Pilot study on the sensitivity and specificity of in vivo reflectance confocal microscopy in the diagnosis of allergic contact dermatitis.

Astner S, Gonzalez E, Cheung A, Rius-Diaz F, González S.; J Am Acad Dermatol. 2005 Dec;53(6):986-92.


The validity, reproducibility, and specificity of patch-testing in the diagnosis of allergic contact dermatitis (ACD) have repeatedly been addressed. In vivo reflectance confocal microscopy (RCM) has been used for real-time evaluation of the histopathologic features of ACD. This pilot study was designed to determine the sensitivity and specificity of RCM in diagnosing ACD in reference to patch-testing. Sixteen participants were patch tested with allergens and control substances. Clinical scoring, digital photography, and RCM evaluation were performed at 72 hours, and RCM images were subjected to blinded evaluation. RCM evaluation parameters included stratum corneum (SC) disruption, parakeratosis, stratum spinosum (SS) and stratum granulosum (SG) spongiosis, and exocytosis. Overall, there was high specificity for all RCM features, ranging from 95.8% to 100%. Sensitivity ranged from 51.9% to 96.3%. Significant parameters with high sensitivity and specificity included spongiosis and exocytosis at the level of SS. Logistic regression analysis was performed on significant variables; P values were determined by chi2 analysis.

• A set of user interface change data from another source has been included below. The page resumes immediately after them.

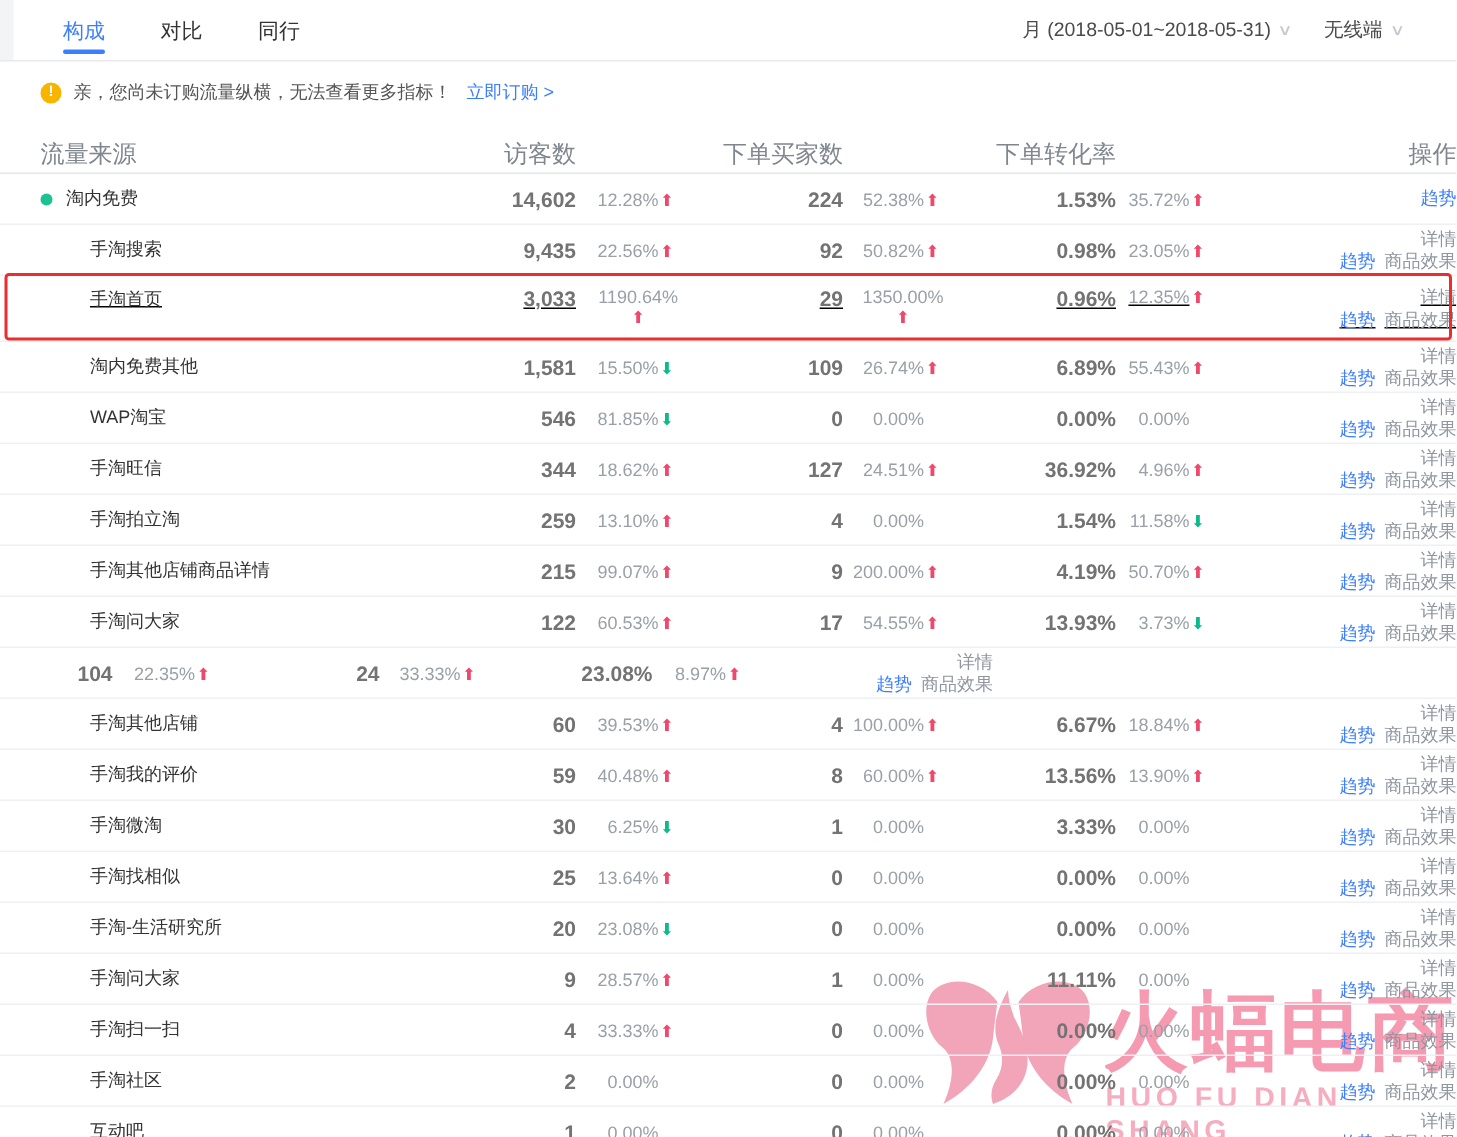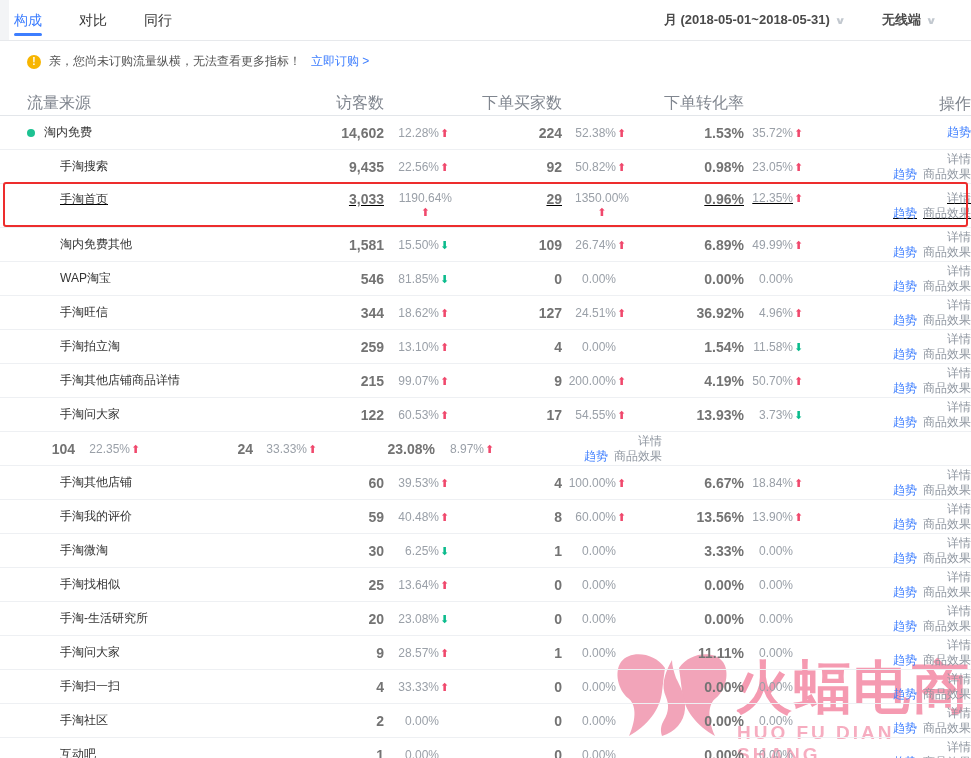--- a/index.html
+++ b/index.html
@@ -9,7 +9,7 @@
 
   
   .topbar { position:relative; height:41px; border-bottom:1px solid #e7e9ec;
-    display:flex; align-items:center; padding-left:14px; background:#fff; z-index:6; }
+    display:flex; align-items:center; padding-left:42px; background:#fff; z-index:6; }
   .topbar::before { content:""; position:absolute; left:0; top:0; width:9px; height:40px; background:#f3f4f6; }
   .tab { font-size:14px; color:#333; margin-right:37px; height:40px; line-height:40px;
     cursor:pointer; position:relative; }

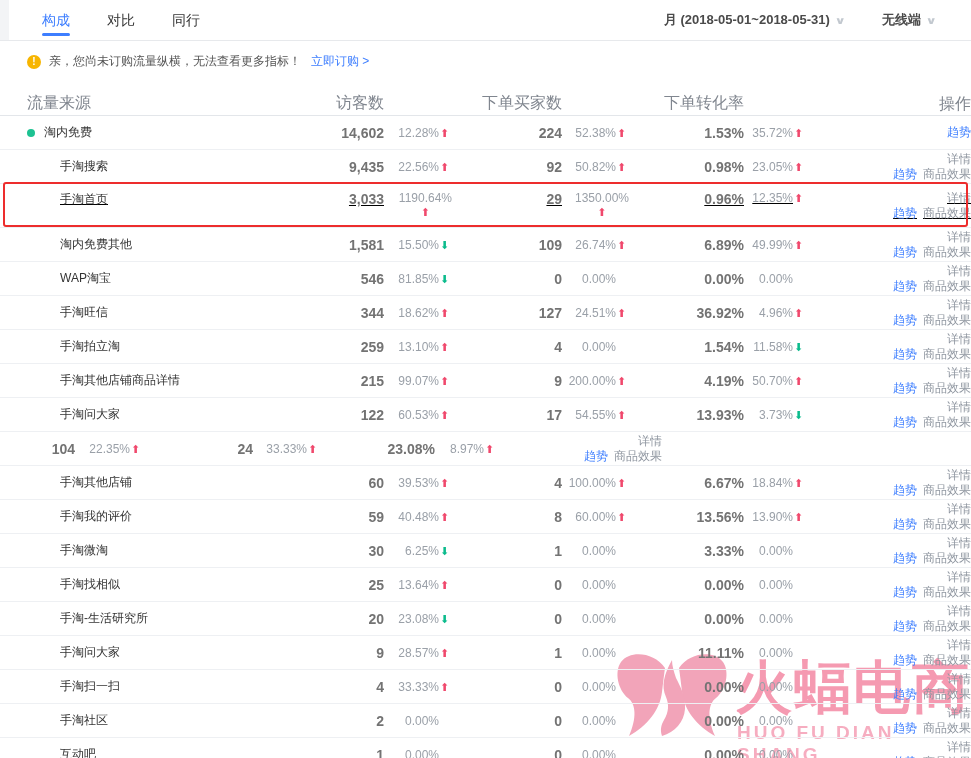--- a/index.html
+++ b/index.html
@@ -16,7 +16,7 @@
   .tab.active { color:#3d7eff; }
   .tab.active::after { content:""; position:absolute; left:0; right:0; bottom:4px;
     height:3px; border-radius:2px; background:#3d7eff; }
-  .top-filters { margin-left:auto; display:flex; align-items:center; gap:38px; padding-right:36px;font-weight:bold; }
+  .top-filters { margin-left:auto; display:flex; align-items:center; gap:22px; padding-right:36px; }
   .filter { font-size:13px; color:#4a4a4a; display:flex; align-items:center; gap:6px; cursor:pointer; }
   .caret { color:#c2c8cf; font-size:10px; transform:scaleX(1.4); display:inline-block; }
 

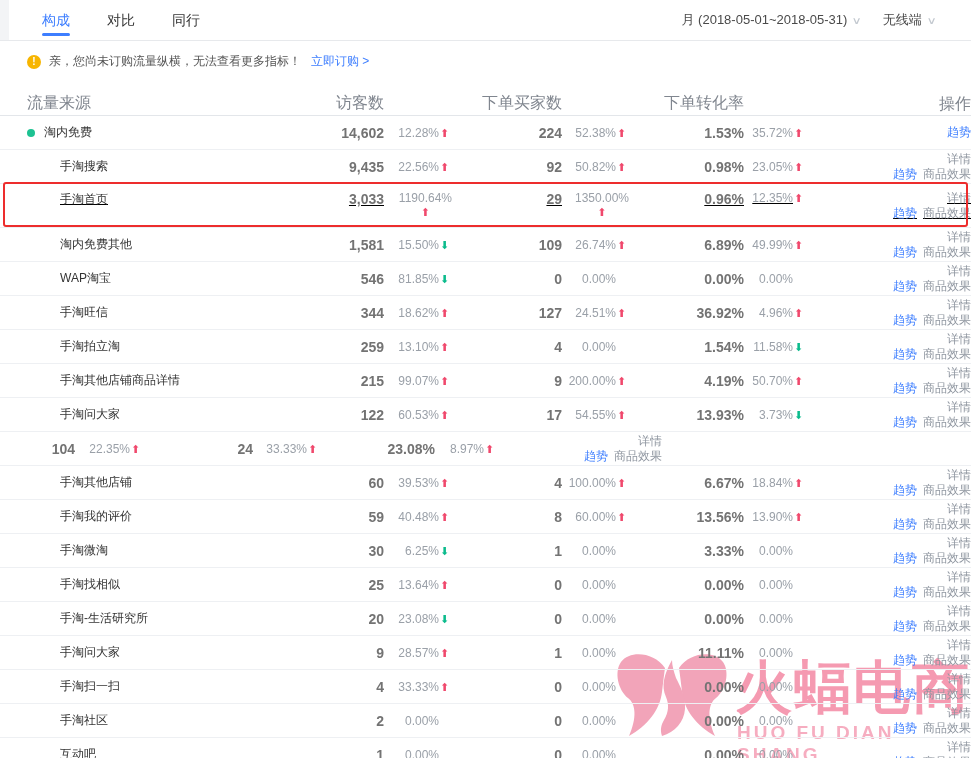--- a/index.html
+++ b/index.html
@@ -173,7 +173,7 @@
     <div class="cell c-val w-v2 v-buyers">109</div>
     <div class="cell c-chg w-c2 g-buyers"><span>26.74%</span><span class="arrow up">⬆</span></div>
     <div class="cell c-val w-v3 v-conv">6.89%</div>
-    <div class="cell c-chg w-c3 g-conv"><span>49.99%</span><span class="arrow up">⬆</span></div>
+    <div class="cell c-chg w-c3 g-conv"><span>55.43%</span><span class="arrow up">⬆</span></div>
     <div class="cell c-act">
       <div class="act-l1"><span class="act-line1">详情</span></div>
       <div class="act-l2">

RCM is a promising noninvasive technology for the evaluation of ACD. SC changes are not helpful in the diagnosis of ACD, although the presence of SG spongiosis and SS spongiosis shows high sensitivity in diagnosing ACD. Larger sensitivity and specificity studies are needed and the identification of ACD has to be based on a defined diagnostic algorithm. A limitation of this study is the small sample size; larger sensitivity and specificity studies are needed to confirm these findings. In addition, individual allergens have to be subjected to further evaluations in order to demonstrate the applicability of our findings for other contact allergens. In that regard, RCM may be considered as an adjunctive tool, rather than a substitute, to clinical evaluation.